In COMo, the CO2 concentration (CO2 = Carbon Dioxide) serves as a measure for indoor air quality and aerosol pollution; the latter correlates with the potential (COVID) viral load. Objective CO2 readings via networked sensors enable operators to control the indoor air quality and thus reduce the risk of infection for visitors. Published data allow visitors to make decisions about visiting the facility.
All content is available under open source licenses (MIT, BSD, Creative Commons).
What problem does the innovation solve? During the SARS-CoV-2 pandemic, operators of publicly accessible spaces experienced a significant drop in visitors, educational institutions and cultural institutions had to limit their operations or completely shut them down. To enable an improvement or even a return to normal operation, we have developed an IoT project to control indoor air quality. As we spend 80-90% of our time indoor, air quality control is important. Poor indoor ventilation causes headaches, fatigue and dissatisfaction. With the SARS-CoV-2 pandemic, there is another reason for indoor air quality monitoring: Corona viruses are mainly transmitted via virus-containing aerosol particles that spread through the air.
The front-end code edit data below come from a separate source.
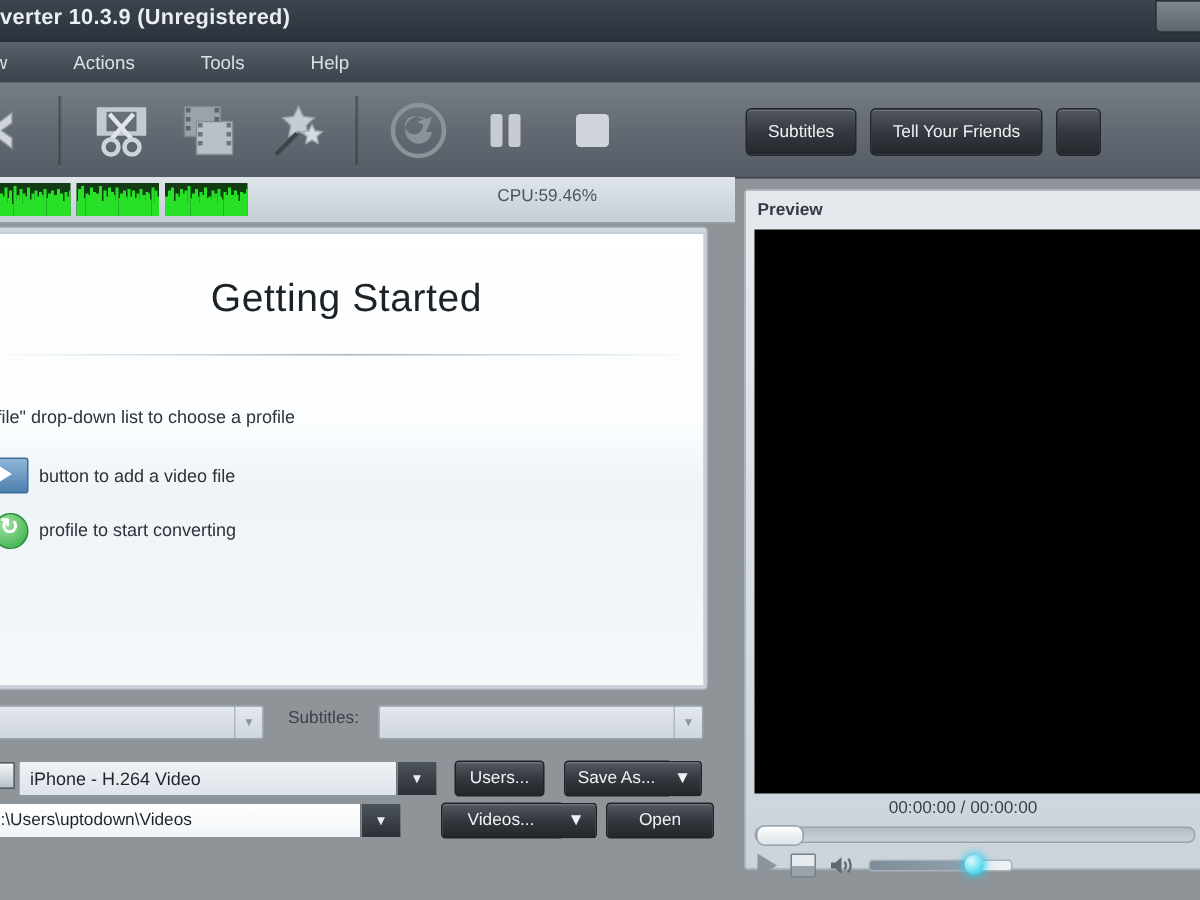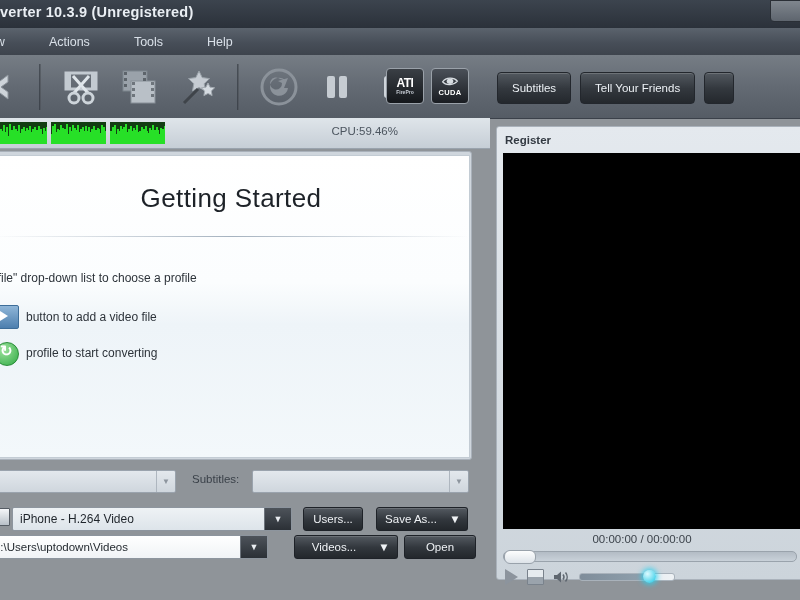--- a/index.html
+++ b/index.html
@@ -278,19 +278,6 @@
         <svg width="34" height="34" viewBox="0 0 34 34">
             <rect x="6" y="6" width="22" height="22" rx="3" fill="#cfd5db"></rect>
           </svg>
-      </div>
-    </div>
-    <div class="gpu-badges">
-      <div class="badge ati">
-        <span class="b1">ATI</span>
-        <span class="b2">FirePro</span>
-      </div>
-      <div class="badge cuda">
-        <svg width="18" height="11" viewBox="0 0 22 13">
-          <path d="M2 7 C6 1 16 1 20 6 C16 11 6 12 2 7 Z" fill="none" stroke="#d8dde2" stroke-width="1.6"></path>
-          <ellipse cx="11" cy="6.3" rx="4" ry="3.4" fill="#d8dde2"></ellipse>
-        </svg>
-        <span class="b2">CUDA</span>
       </div>
     </div>
   </div>

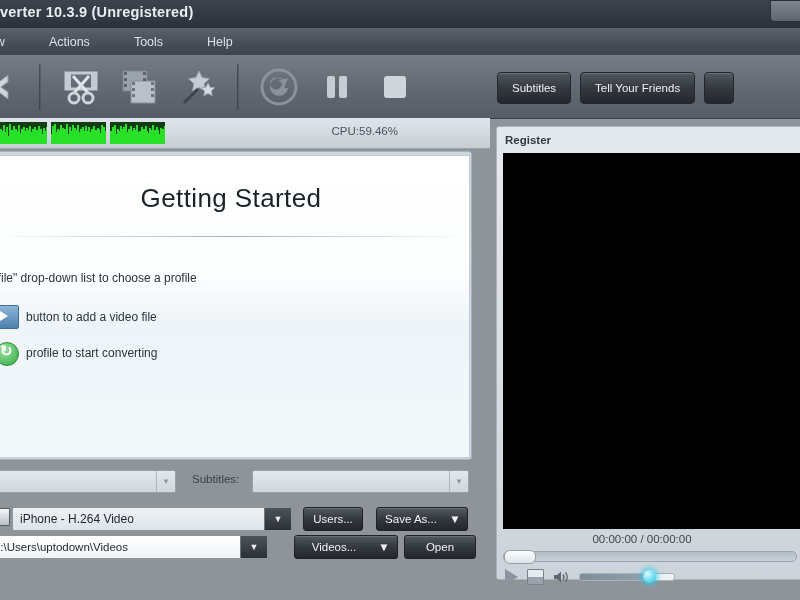--- a/index.html
+++ b/index.html
@@ -494,7 +494,7 @@
   </div>
 
   <div class="previewbox">
-    <div class="pv-title">Register</div>
+    <div class="pv-title">Preview</div>
     <div class="pv-video"></div>
     <div class="pv-time">00:00:00 / 00:00:00</div>
     <div class="pv-seek">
Further, studies show that the CO2 concentration in the room can be used as an indicator for aerosol pollution. Proper ventilation is a good measure to minimize the risk of infection and improve air quality. Since CO2 is odourless, it is therefore advisable to monitor the concentration in the interior using specific sensors and to execute ventilation of the rooms according to these measured values. We are guided by the legal regulation that concentration values below 1,000 ppm in the room air are considered harmless, from 1,000 ppm ventilation measures should be checked and improved and from 2,000 ppm the room air is considered hygienically unacceptable.
Our project uses the CO2 readings to provide operators and potential visitors to a location with information about the air quality there. For this purpose, the data from the on-site sensors is transmitted to our servers via LoRaWAN radio via special gateways. From there, the operators of the premises can call up the data. To give a quick overview of the current air quality, we visualize the sensor data as a value on a color scale ranging from blue (good air quality) to red (poor air quality). These sensor values are publicly visible on the COMo website, provided that the operator of the location has agreed to this. All content of the project is under established Open Source licenses (MIT, BSD, Creative Commons), the source code of the visualizations is provided to the state of Berlin and its institutions free of charge and freely licensed in order to further develop the project.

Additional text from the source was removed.